■ **Data**:
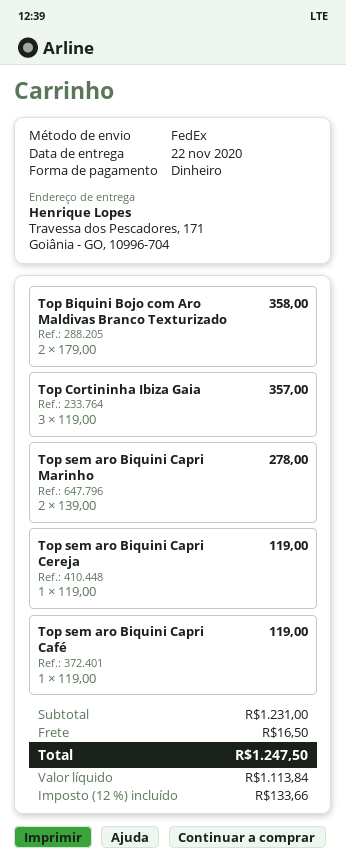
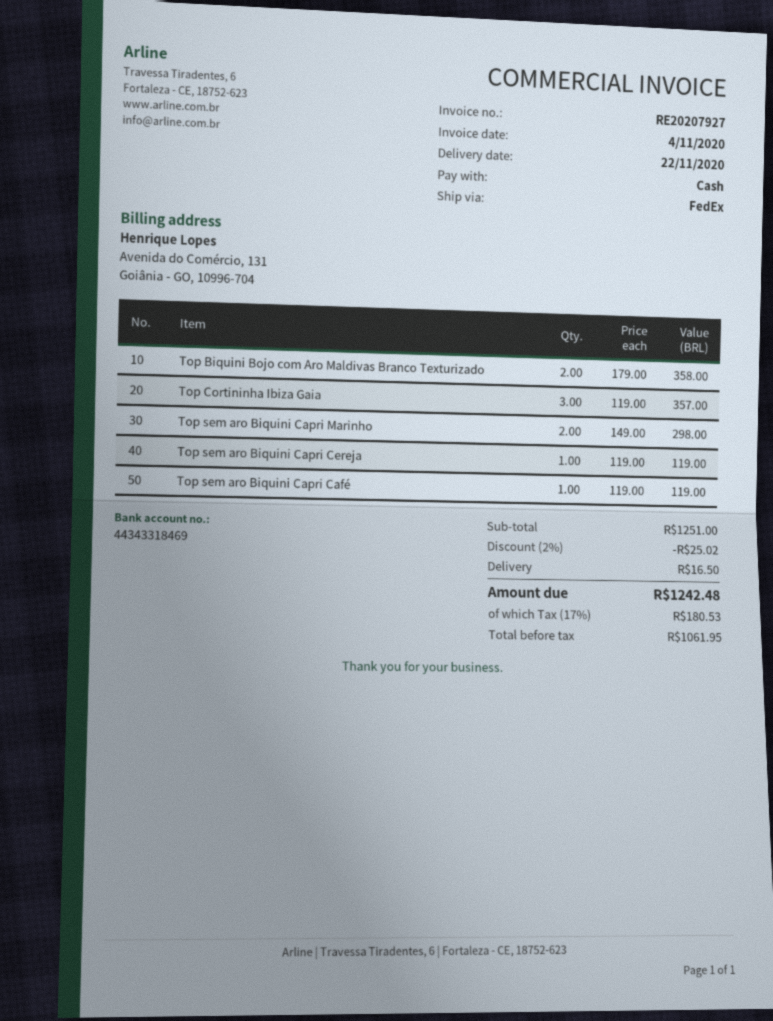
Top sem aro Biquini Capri Marinho: 2 x 139.00 = 278.00 -> 2 x 149.00 = 298.00
subtotal: 1231.00 -> 1251.00
discount: none -> 2% = 25.02
net: 1113.84 -> 1061.95
tax: 12% = 133.66 -> 17% = 180.53
total: 1247.50 -> 1242.48

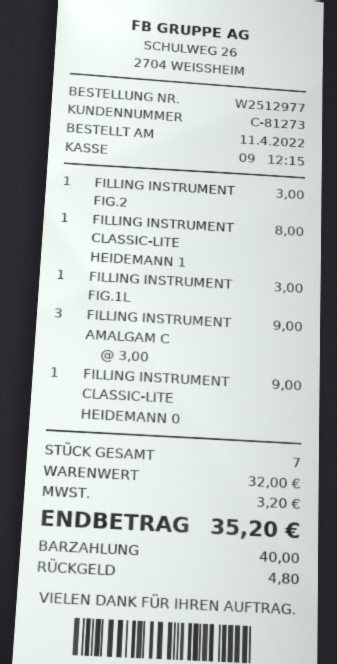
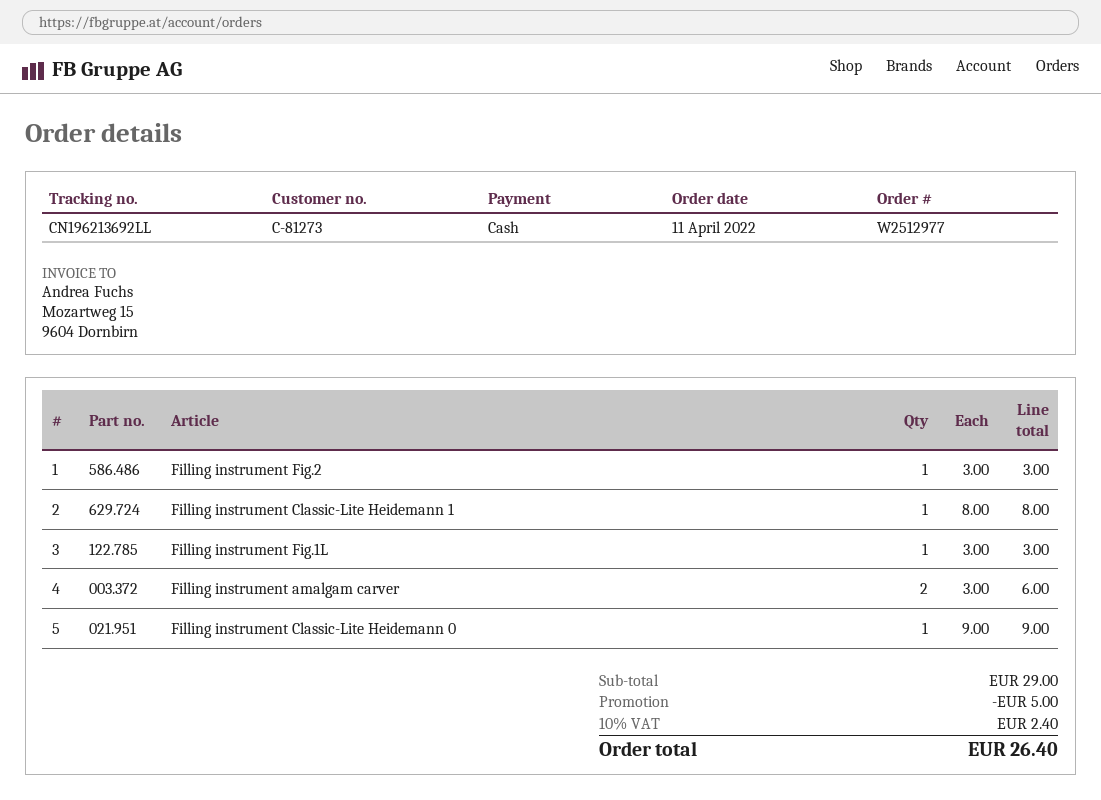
FILLING INSTRUMENT AMALGAM C: 3 x 3.00 = 9.00 -> 2 x 3.00 = 6.00
subtotal: 32.00 -> 29.00
discount: none -> 5.00
tax: 3.20 -> 2.40
total: 35.20 -> 26.40

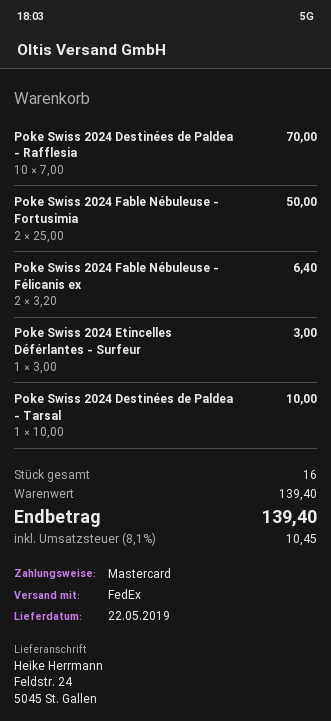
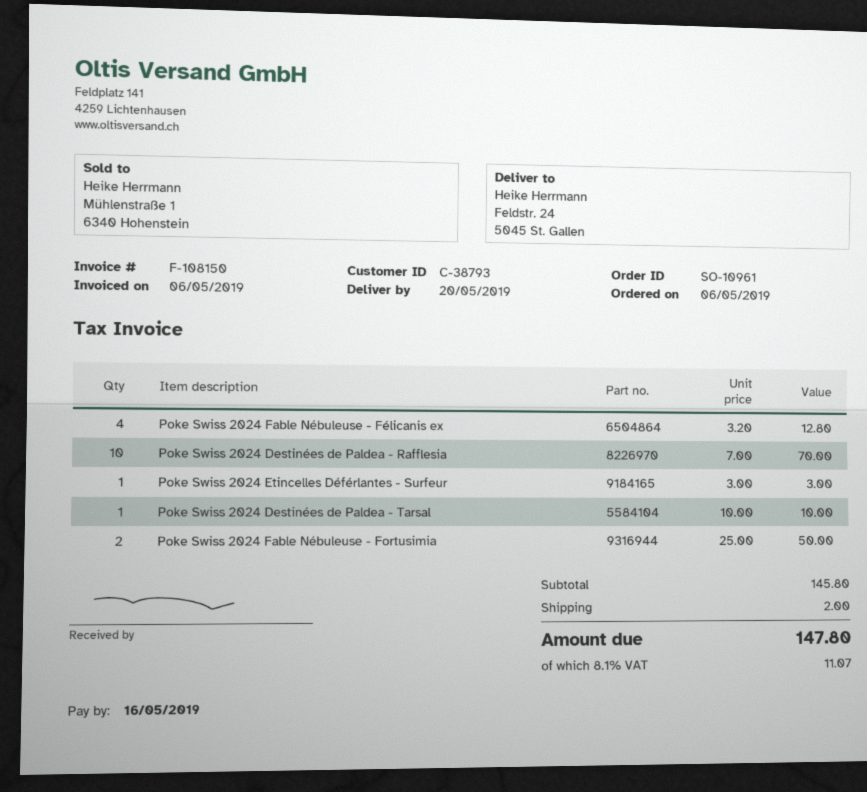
delivery date: 2019-05-22 -> 2019-05-20
Poke Swiss 2024 Fable Nébuleuse - Félicanis ex: 2 x 3.20 = 6.40 -> 4 x 3.20 = 12.80
subtotal: 139.40 -> 145.80
shipping: none -> 2.00
tax: 8.1% = 10.45 -> 8.1% = 11.07
total: 139.40 -> 147.80

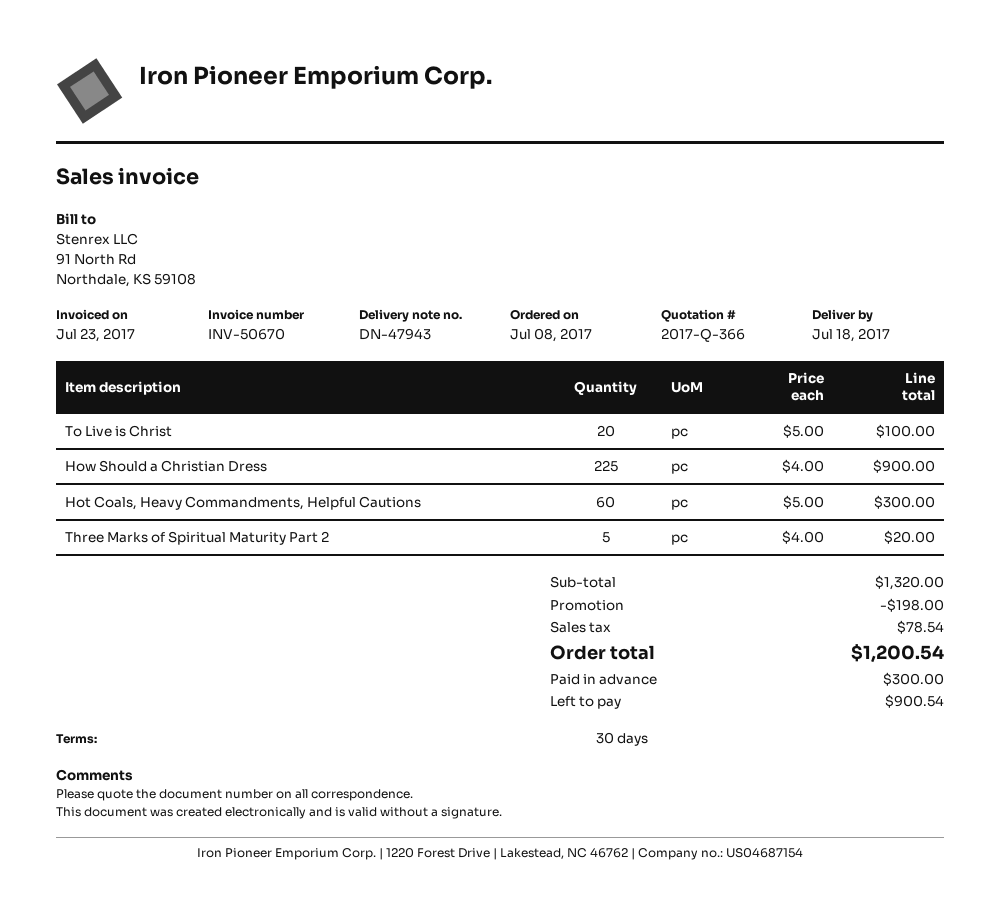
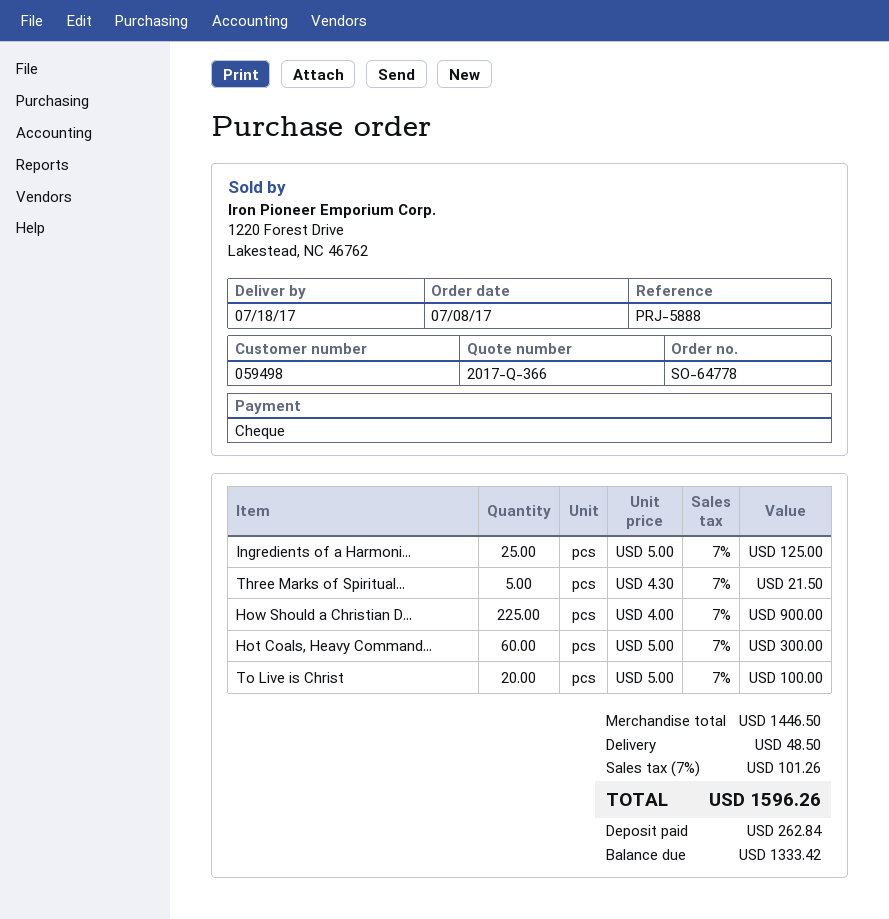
Three Marks of Spiritual Maturity Part 2: 5 x 4.00 = 20.00 -> 5 x 4.30 = 21.50
Ingredients of a Harmoni...: none -> 25 x 5.00 = 125.00
subtotal: 1320.00 -> 1446.50
discount: 198.00 -> none
shipping: none -> 48.50
tax: 78.54 -> 101.26
total: 1200.54 -> 1596.26
deposit: 300.00 -> 262.84
balance: 900.54 -> 1333.42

■ **Exercise brief**:
All lines above with "shipping" in them should be returned.

■ **Response box**:
shipping: none -> 2.00
shipping: none -> 48.50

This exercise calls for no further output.